Today is the ninth anniversary of the September 11th attacks on the United States. Up until that day, my generation of Americans were fortunate enough not to have experienced war or attack on a first hand basis. The wars we saw were on CNN or Fox and written in the newspapers. They seemed like light years away from our homes and families. On that sunny morning in September, everything changed.
For me, the day marked a definitive point. I think it was a turning point in my parents’ decision to move back to Ireland after ten years of life in Brooklyn. It was a tragic day, a poignant day and above all a terrifying day.
I started that morning like most fifteen year old New Yorkers – and walked to school. On the way, I passed election posters for local office and chatted with a friend. It was our second or third day back to high school and we were dreading our sophomore summer reading tests coming up that day.
I was sitting in English class staring down at that test when the announcement was made over the intercom.
Attention students: If anyone has any relatives that work in the World Trade Center, could you please come down to the General Office as soon as possible. Thank You.
Not one person looked up from their exam.
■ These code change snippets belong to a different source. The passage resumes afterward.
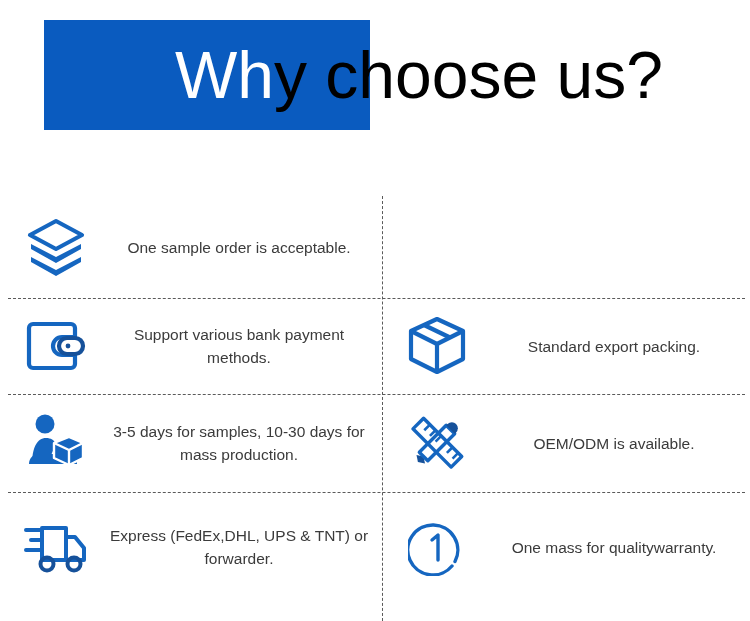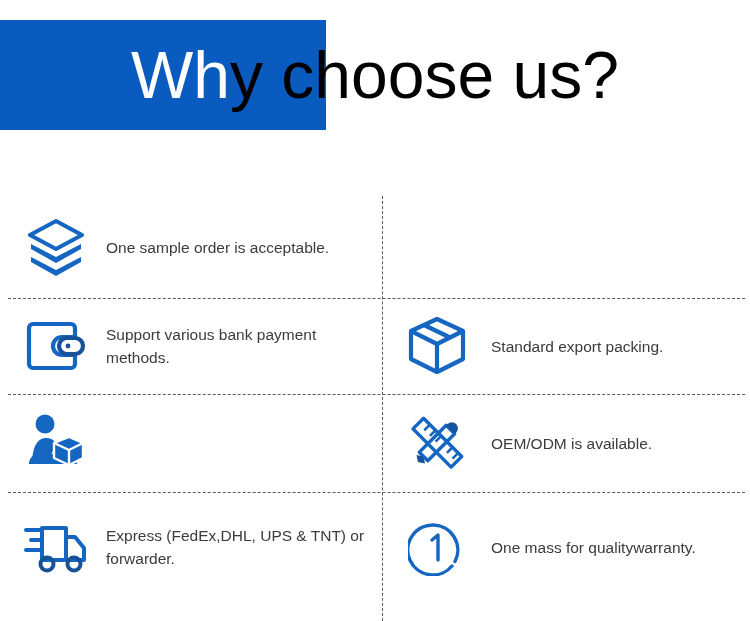"Why choose us?" .header { margin-left: none -> 44px }
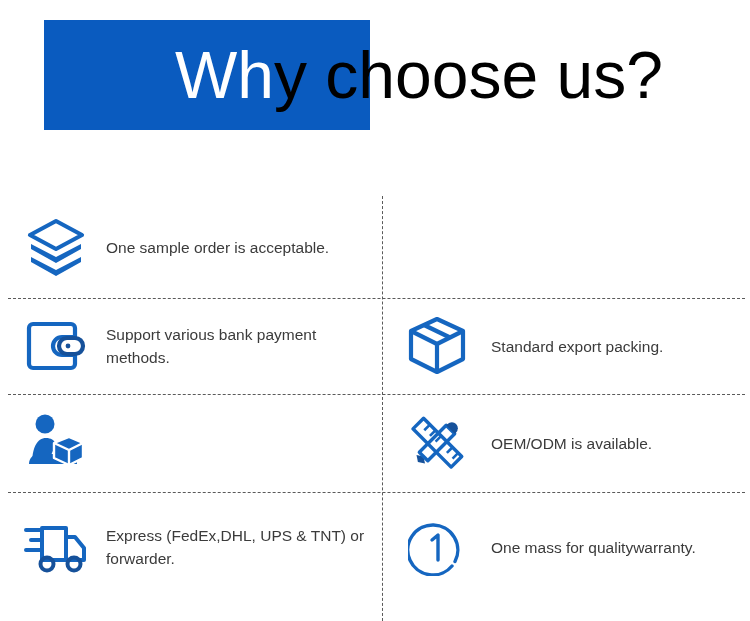"One sample order is acceptable." .grid { text-align: none -> center }
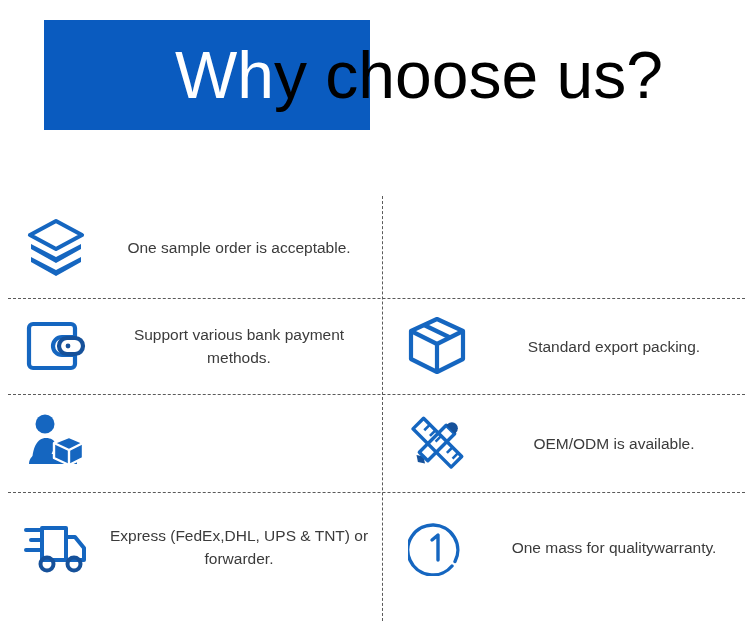"3-5 days for samples, 10-30" div.cell-text { html: none -> <div>3-5 days for samples, 10-30 days for mass production.</div> }
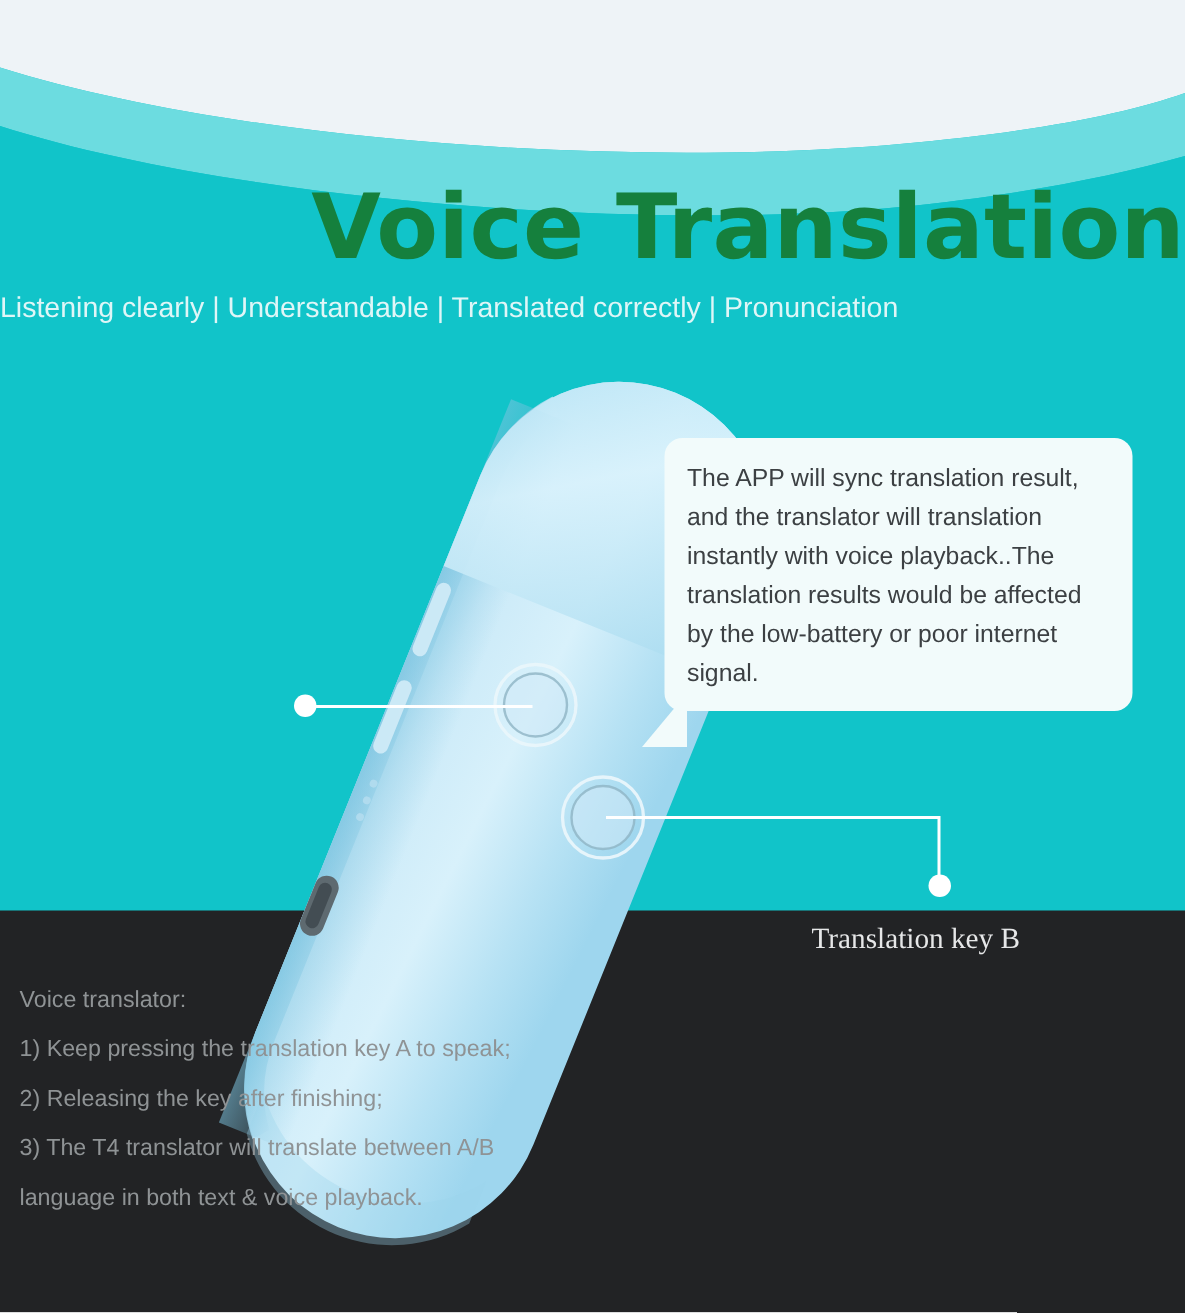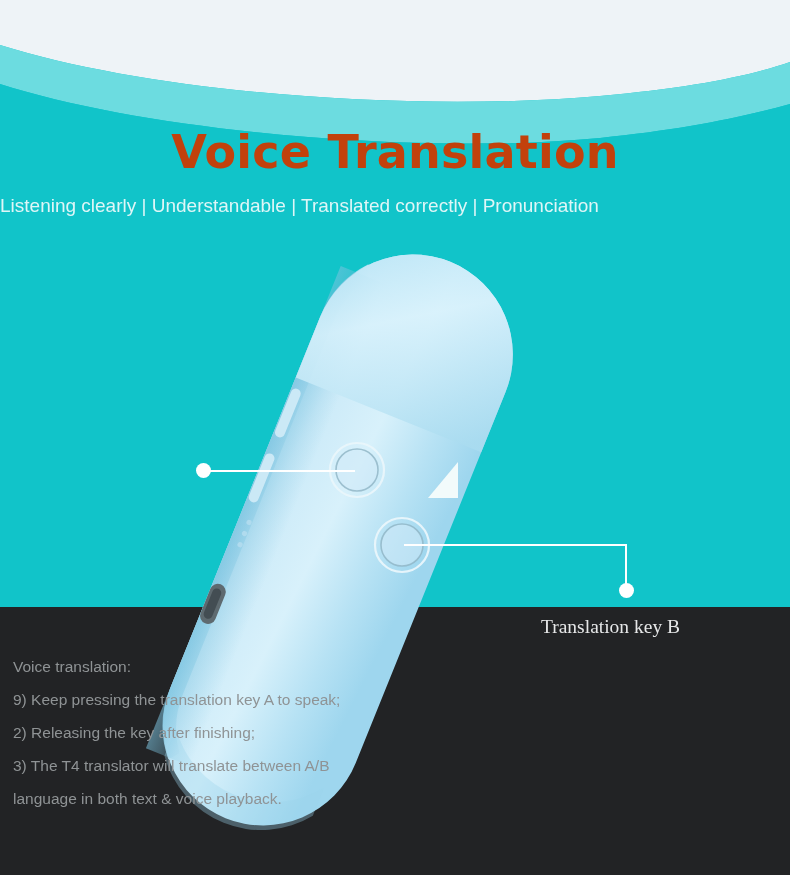"Voice Translation" .hero-title { color: #c2410c -> #15803d; font-size: 46px -> 60px; text-align: center -> right }
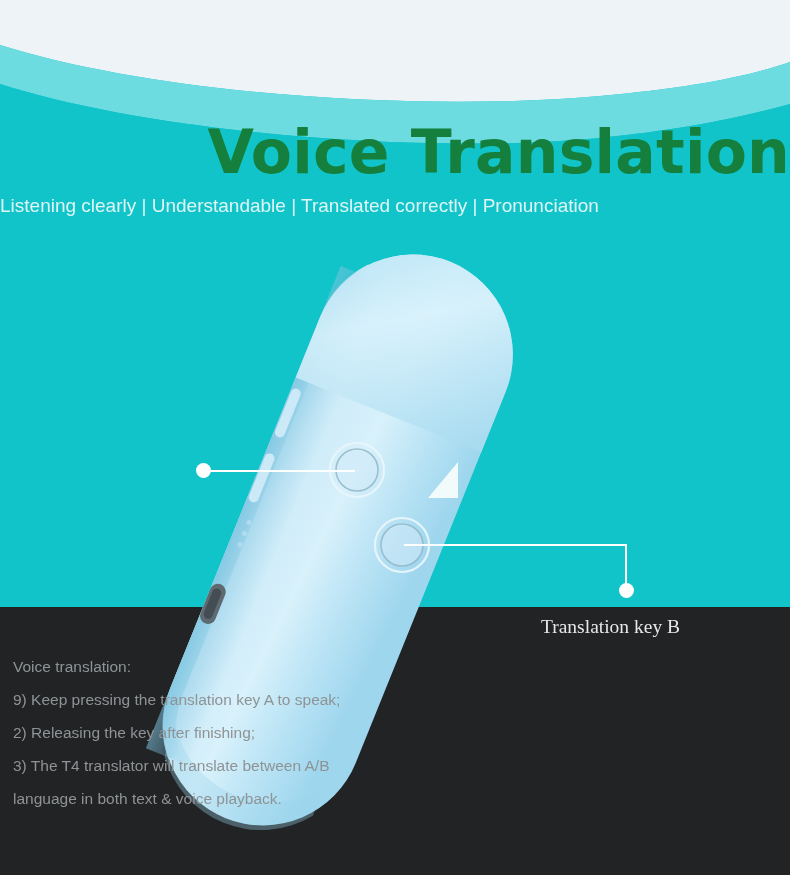"The APP will sync translation" div.bubble { html: none -> <div> <p>The APP will sync translation result, and the translator will translation instantly with voice playback..The translation results would be affected by the low-battery or poor internet signal.</p> </div> }
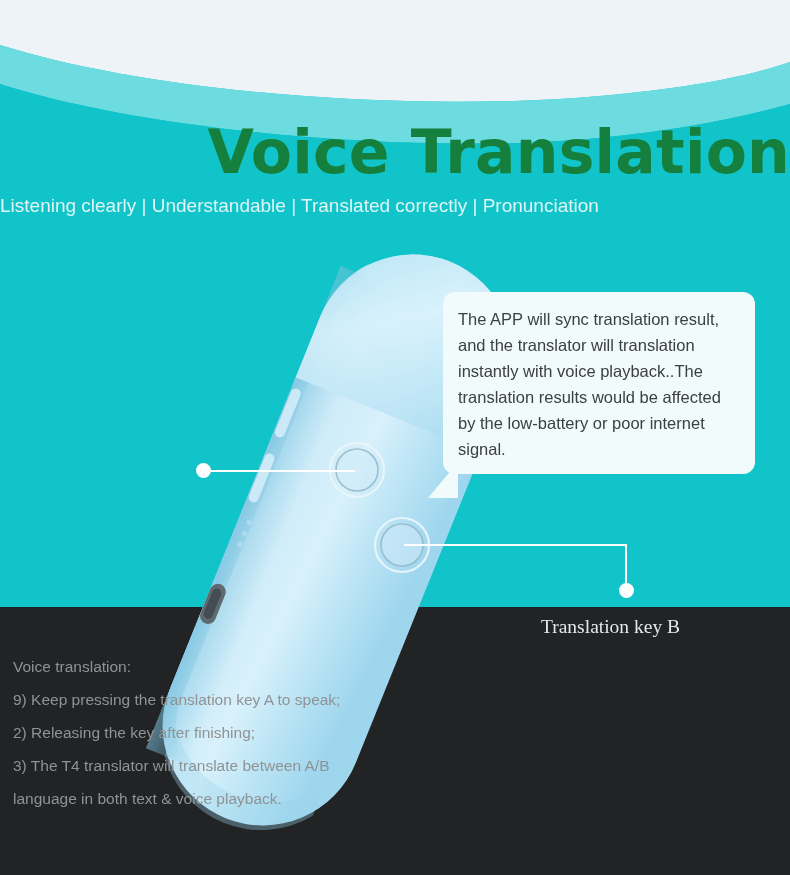"Voice translation:" div { text: translation -> translator }
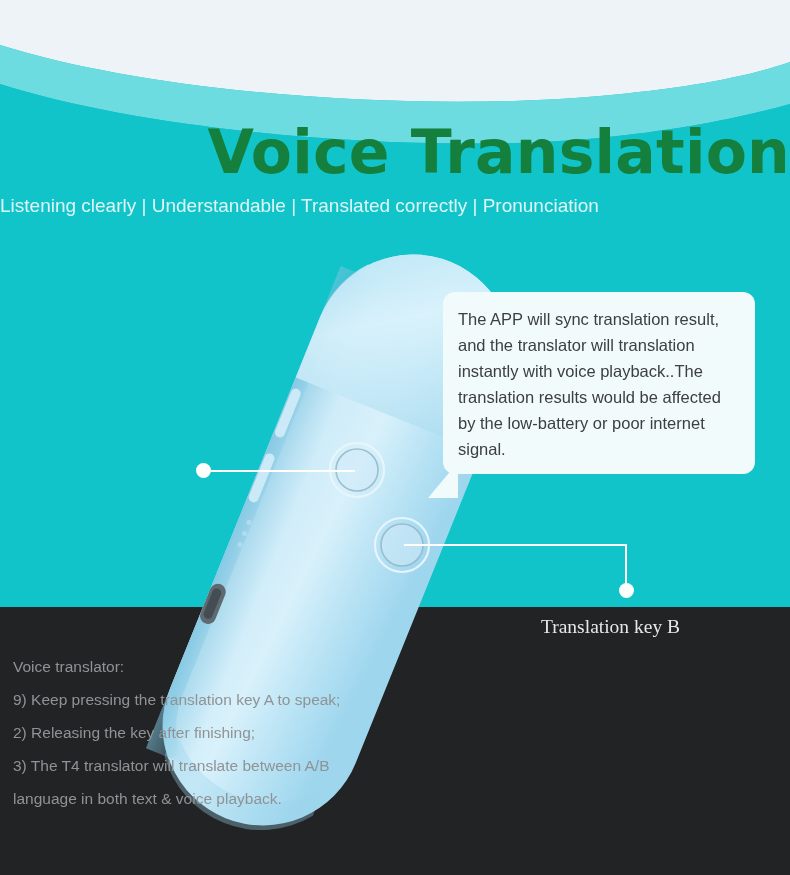"9) Keep pressing the translation" div { text: 9 -> 1 }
The test continued on in silence until another announcement was made.
Attention students: Just a little while ago, an airplane hit the North Tower of the World Trade Center. Again, anyone with relatives working in the area, please come to the General Office immediately. Thank You
The idea was so surreal that still, not one girl looked up from her English test. I remember glancing up at the clock. I remember looking out the window, wishing I was out enjoying the sunshine and I remember handing up the test hoping that it would be enough to get me a good mark. I don’t remember thinking, A PLANE DID WHAT?!
When I arrived out in the corridor, it was like mayhem. Girls were rushing around asking each other what was going on. Cell phones were out as people desperately called their parents and relatives for answers. A friend of mine had an aunt who was working there and she was really distraught. I went with her to the General Office as she tried to call home. Luckily, her aunt was late for work that morning and was stuck in traffic in Queens somewhere.
While we were on the phone with her mother (around ten o’ clock) the South Tower of the World Trade Center collapsed. There is no way I can convey our complete shock and surprise. Up until then, we hadn’t seen any images of the attack and couldn’t possibly fathom what a plane looked like crashing into the Twin Towers! Imagine someone describing two huge buildings crumbling to you – over the phone! We literally couldn’t speak.
As we sat around in the cafeteria, and in our regular classes there was nothing but complete confusion. We had no TV or radios and all the teachers could do was try to continue on with their lessons. They were constantly interrupted by announcements on the loud-speaker as parents came one by one to collect their daughters. Originally it was thought that the safest place for us to be was in school, but after a while, they closed the school and sent us all home.
I took the bus home that day, even though I could have walked. It was the quietest bus journey I have ever been on. The bus was packed to the brim but people turned their eyes to the floor and didn’t say a word to one another. I just prayed I would get home quickly.
When I arrived at home, I wasn’t sure what I would find. I knew my mum was off that day, and I wasn’t sure if my dad had decided to take a trip into Manhattan or not. When I got inside, there was no one home and in order to fill the silence of the house, I did the instinctive thing and turned on the television. Of course I was greeted with my first image of the Towers. As the plane crashed through one of New York’s strongest symbols I couldn’t help but cry. In fact, I balled.
I ran to the phone to call my Dad’s cell phone, but of course by now all the signals were gone and people weren’t reachable. I had nothing left to do but sit and cry.
Maybe ten minutes later, thankfully, the hall door opened and both my parents came in with a week’s worth of shopping. It looked like we weren’t going anywhere for a while.
The next few days are a blur. The whole city was glued to CNN. You didn’t want to see the horrible images, but you couldn’t help but look. The whole thing looked like a blockbuster film. The worst images were of the people jumping from the Towers. I don’t think I will ever be able to erase them from my mind. Just as horrible were the clips of people searching for loved ones, placing posters around the area and making desperate pleas on television. I thanked my lucky stars that my family were safe and sound in Brooklyn or Queens.
In the aftermath, New York was a different place entirely. People became extremely patriotic and much more neighborly to one another. People were definitely angry and looking for someone to blame. At school, several girls in my year had lost family members and we rallied around them with memorial services and masses.
About a month after the attacks, my concert choir was asked to sing at an NYPD memorial. As we stood there in our school uniforms, looking out at New York’s finest and singing “You’ll Never Walk Alone”, I couldn’t help but think that America would never be the same again.
Nine years later, the wound is still fresh as the debate over the Ground Zero Mosque and the chaos surrounding the burning of the Koran rages on.
I hope all of that is put aside today, just for one day, as all around the world we remember the innocent lives that were lost on September 11th, 2001.